Котляров вспорхнул на трибуну и занял, казалось, большую ее часть. Он расставил ноги в широких сапогах, заложил руки в карманы пухлого своего пиджака, локти развел по трибуне. Повернулся в одну сторону – ткнул локтем Муху, повернулся в другую – ткнул Богомола. Муха дружески огрызнулся. Богомол глянул на локоть с негодованием. Кроме локтей во все стороны, тоже всем угрожая, ходил приклад его винтовки. А сверх того развернулись на трибуне и плечи сатрого Котлярова. Говорил он медленно, подбирая слова, веселым основательным басом.
– О наших делах говорить нужно коротко: завода мы закрывать не будем. Что касается нашего, как бы это сказать, хозяина Пономарева, про него разговор тоже короткий. Как это бабы говорят: с глаз долой, из сердца вон. Нам гражданин Пономарев без надобности: идите себе домой и отдыхайте после трудов – полная вам свобоад. А заводом пускай управляет заводской комитет. Там есть люди получше Пономарева. Нечего тут на лесопильные заводы сворачивать. Плоты стоят на реке, скоро замерзать будут, угля там не нужно, опилками топят. Вот теперь и интересно, как это Совет рабочих депутатов позволил такое дело: остановиться лесопилкам. А другое дело: нам туда послать нужно, посмотреть, и пускай Муха сделает. Меня пошлите, и Теплова пошлите, и Криворотченко, и кого хотите – всякий сделает. А для нашего завода угля достать тоже можно, хоть и на железной дороге выпросить, нам много не нужно. Тут не в этом дело, а в другом. Пускай вон Богомол, председатель Совета, обьяснит, почему он сюда приехал завод закрывать. Это его такое дело? Почему? Прямо скажу: потому, что ему до рабочего человека никакого дела нет. Наговорил ему Пономарев, а он и доволен: материалов нет. А почему? Ясно почему – эсер! И вашим, и нашим. Председатель рабочих депутатов! Рабочих! А когда твоя партия Ленина преследует, так это какая партия? привез сюда этого доктора. Какое ему тут дело? Говорят, от городской управы. Зачем ты его с собой возишь? Что, мы его не знаем? Земский доктор, а кто видел его в больнице? А на чем он богатство нажил, на каких больных? А может, он тоже эсер? Угадал?

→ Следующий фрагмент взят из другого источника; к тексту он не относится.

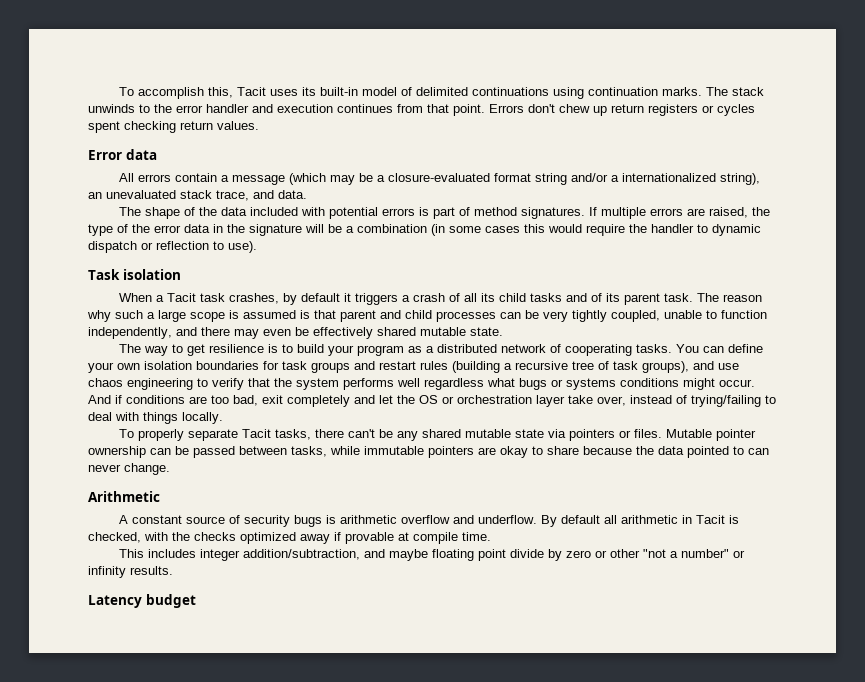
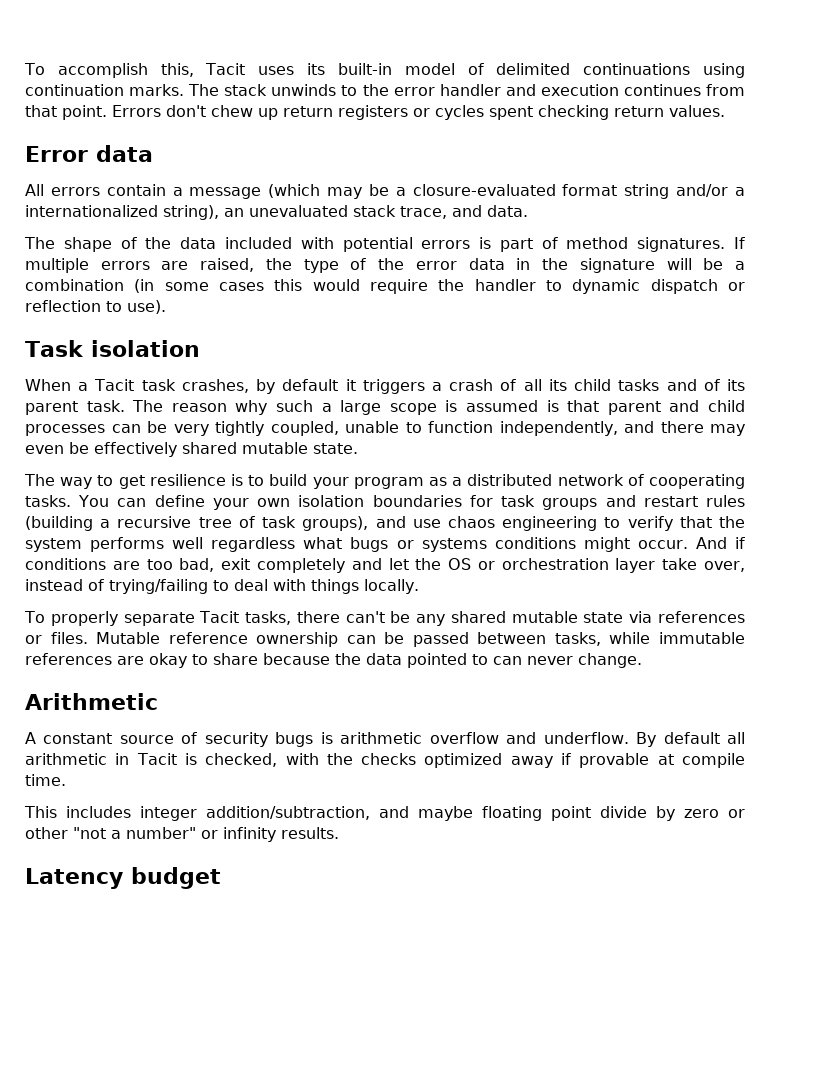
[568,429,615,441] pointers -> [657,611,745,623] references
[715,429,756,441] pointer -> [168,632,248,644] reference
[428,446,474,458] pointers -> [25,653,112,665] references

Богомол ничего не ответил. Стоял, улыбался, глядя в сторону.
– Видите, угадал. Чего они сюда ездят? Провокацию наводить. Городская управа! Какое ей дело до Костромы. Что у нас – электричество есть, или мостовые, или эти... тротуары? А может, театр есть? Сейчас клуб открывают, кто – может, городская управа? Муха открывает да наши дети. А он сюда приехал. Остробородько, бесстыдник. А его дочка молодая, видно, человек чести не потерял, бросила его, богатого отца, у нас живет, на Костроме, у стариков Афанасьевых. А мы что ж? Он дочке родной не нужен, а нам нужен? Гнать их отсюда в шею, вот мое предложение.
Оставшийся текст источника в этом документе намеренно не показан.